◆ What needs to be done ◆
Copy each record below exactly, please, and leave its pictures out.
◇ ◇ ◇ ◇ ◇
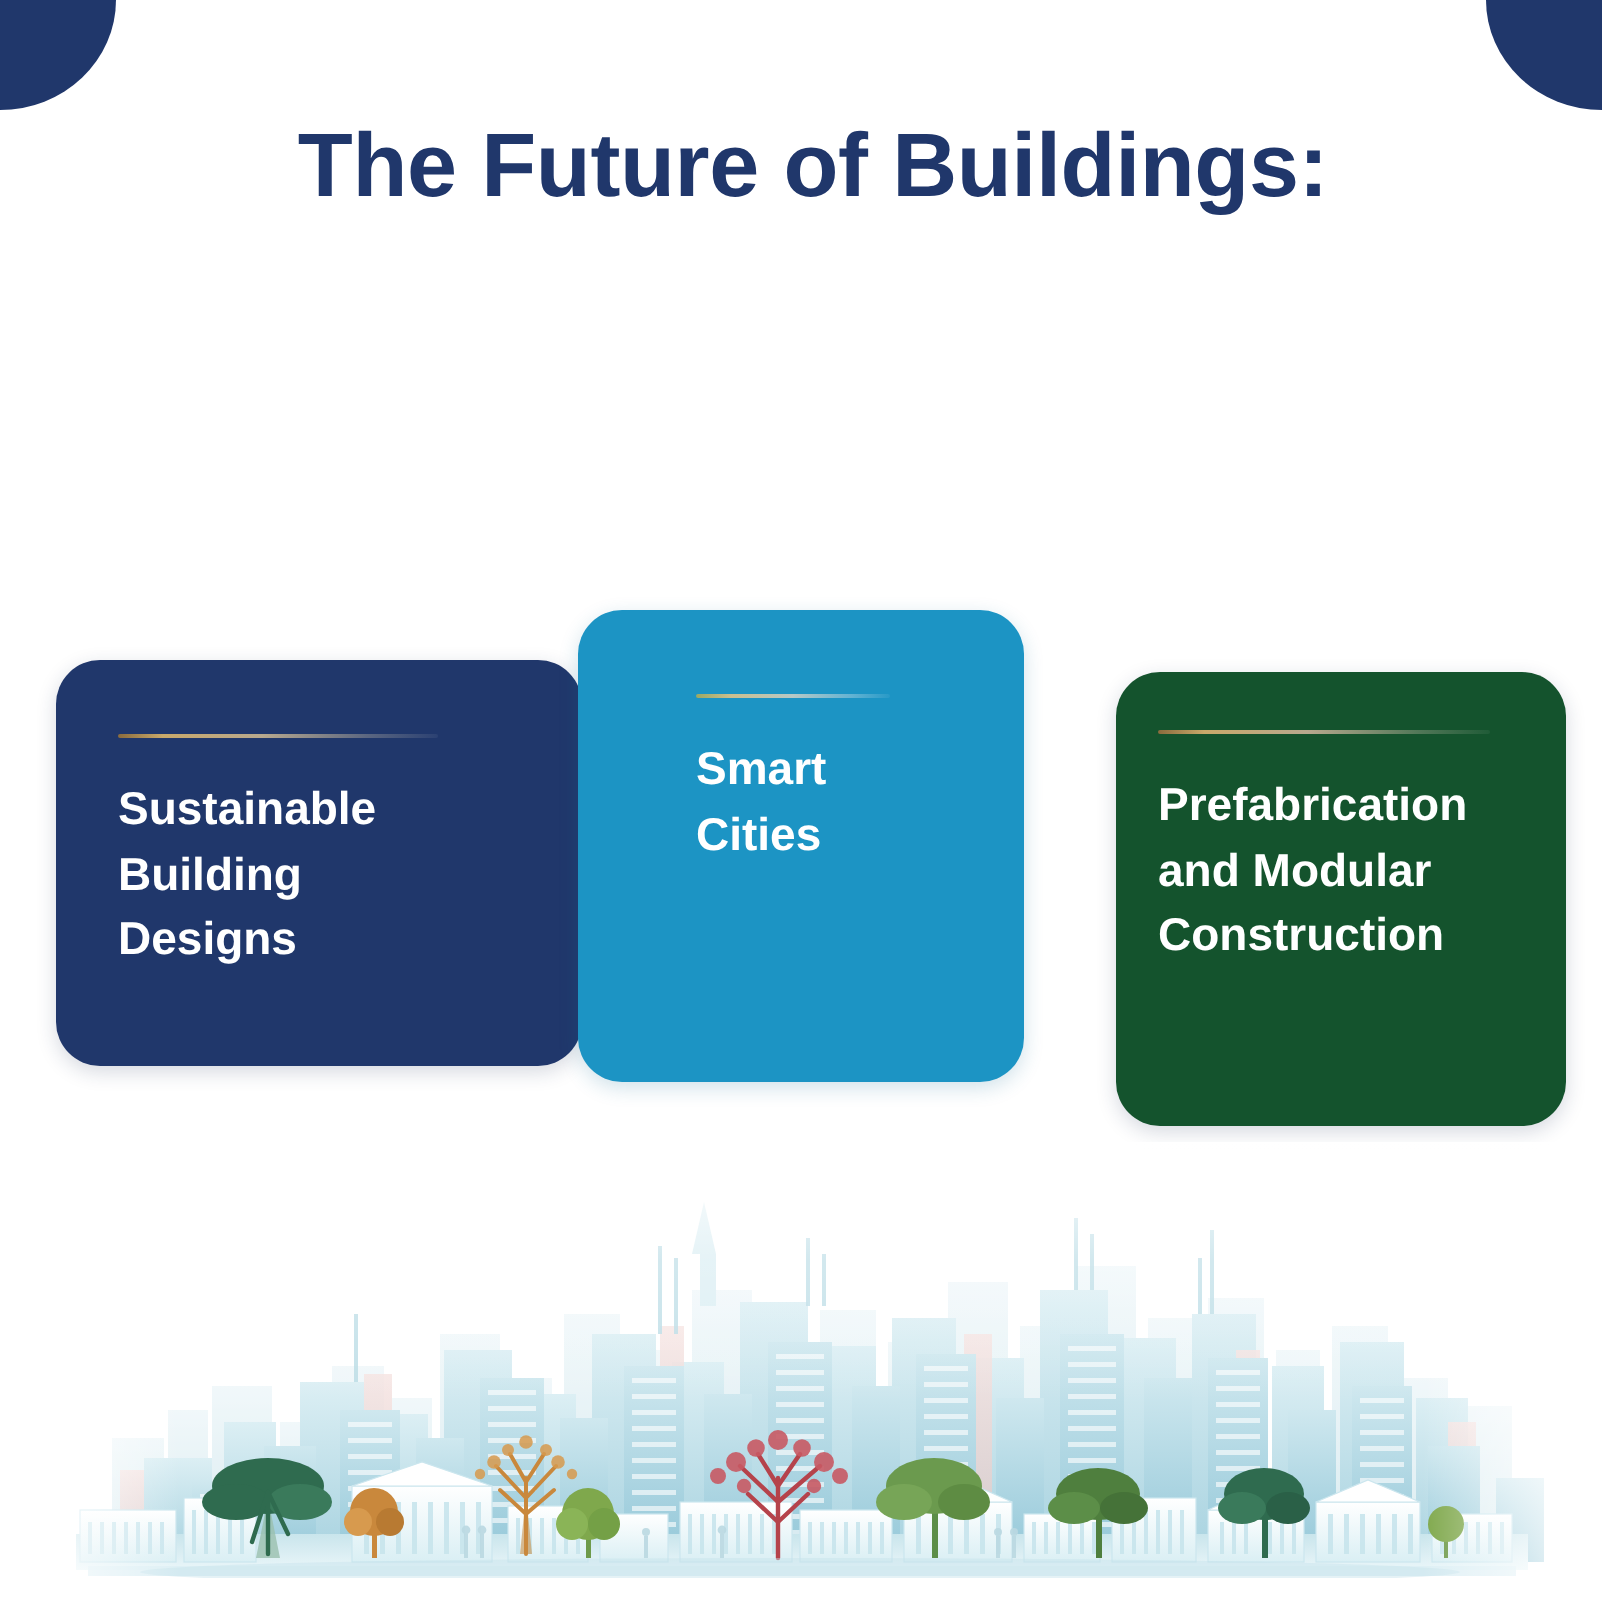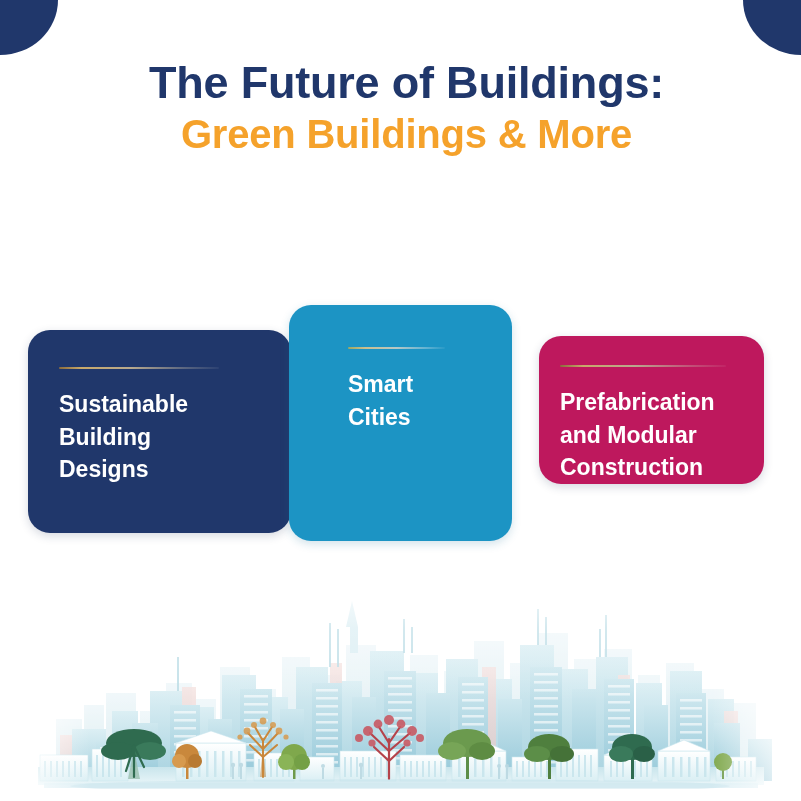--- a/index.html
+++ b/index.html
@@ -89,22 +89,22 @@
     background:#1C94C4;
     box-shadow:0 3px 10px rgba(25,110,150,0.20);
   }
   #card-smart .divider{
     left:59px;top:42px;width:97px;
     background:linear-gradient(to right,#9aa863 0%,#cbbf8e 18%,#b6c8c6 50%,rgba(205,225,232,0.4) 80%,rgba(255,255,255,0.05) 100%);
   }
   #card-smart .card-label{ left:59px;top:63px;width:140px; }
 
   #card-prefab{
-    left:539px;top:336px;width:225px;height:148px;
-    background:#be185d;
+    left:558px;top:336px;width:225px;height:227px;
+    background:#14532d;
   }
   #card-prefab .divider{ left:21px;top:29px;width:166px; }
   #card-prefab .card-label{ left:21px;top:50px;width:196px; }
 
   
   #cityscape{
     position:absolute;
     left:0;bottom:0;
     width:801px;height:230px;
   }
@@ -113,21 +113,20 @@
 </head>
 <body>
 
 <div id="stage">
 
   <div class="corner tl"></div>
   <div class="corner tr"></div>
 
   <div id="heading">
     <span class="title-line title-main">The Future of Buildings:</span>
-    <span class="title-line title-sub">Green Buildings &amp; More</span>
   </div>
 
   <div class="card" id="card-sustainable">
     <div class="divider"></div>
     <div class="card-label">Sustainable
 Building
 Designs</div>
   </div>
 
   <div class="card" id="card-smart">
◇ ◇ ◇ ◇ ◇
◆ Response area ◆
--- a/index.html
+++ b/index.html
@@ -89,22 +89,22 @@
     background:#1C94C4;
     box-shadow:0 3px 10px rgba(25,110,150,0.20);
   }
   #card-smart .divider{
     left:59px;top:42px;width:97px;
     background:linear-gradient(to right,#9aa863 0%,#cbbf8e 18%,#b6c8c6 50%,rgba(205,225,232,0.4) 80%,rgba(255,255,255,0.05) 100%);
   }
   #card-smart .card-label{ left:59px;top:63px;width:140px; }
 
   #card-prefab{
-    left:539px;top:336px;width:225px;height:148px;
-    background:#be185d;
+    left:558px;top:336px;width:225px;height:227px;
+    background:#14532d;
   }
   #card-prefab .divider{ left:21px;top:29px;width:166px; }
   #card-prefab .card-label{ left:21px;top:50px;width:196px; }
 
   
   #cityscape{
     position:absolute;
     left:0;bottom:0;
     width:801px;height:230px;
   }
@@ -113,21 +113,20 @@
 </head>
 <body>
 
 <div id="stage">
 
   <div class="corner tl"></div>
   <div class="corner tr"></div>
 
   <div id="heading">
     <span class="title-line title-main">The Future of Buildings:</span>
-    <span class="title-line title-sub">Green Buildings &amp; More</span>
   </div>
 
   <div class="card" id="card-sustainable">
     <div class="divider"></div>
     <div class="card-label">Sustainable
 Building
 Designs</div>
   </div>
 
   <div class="card" id="card-smart">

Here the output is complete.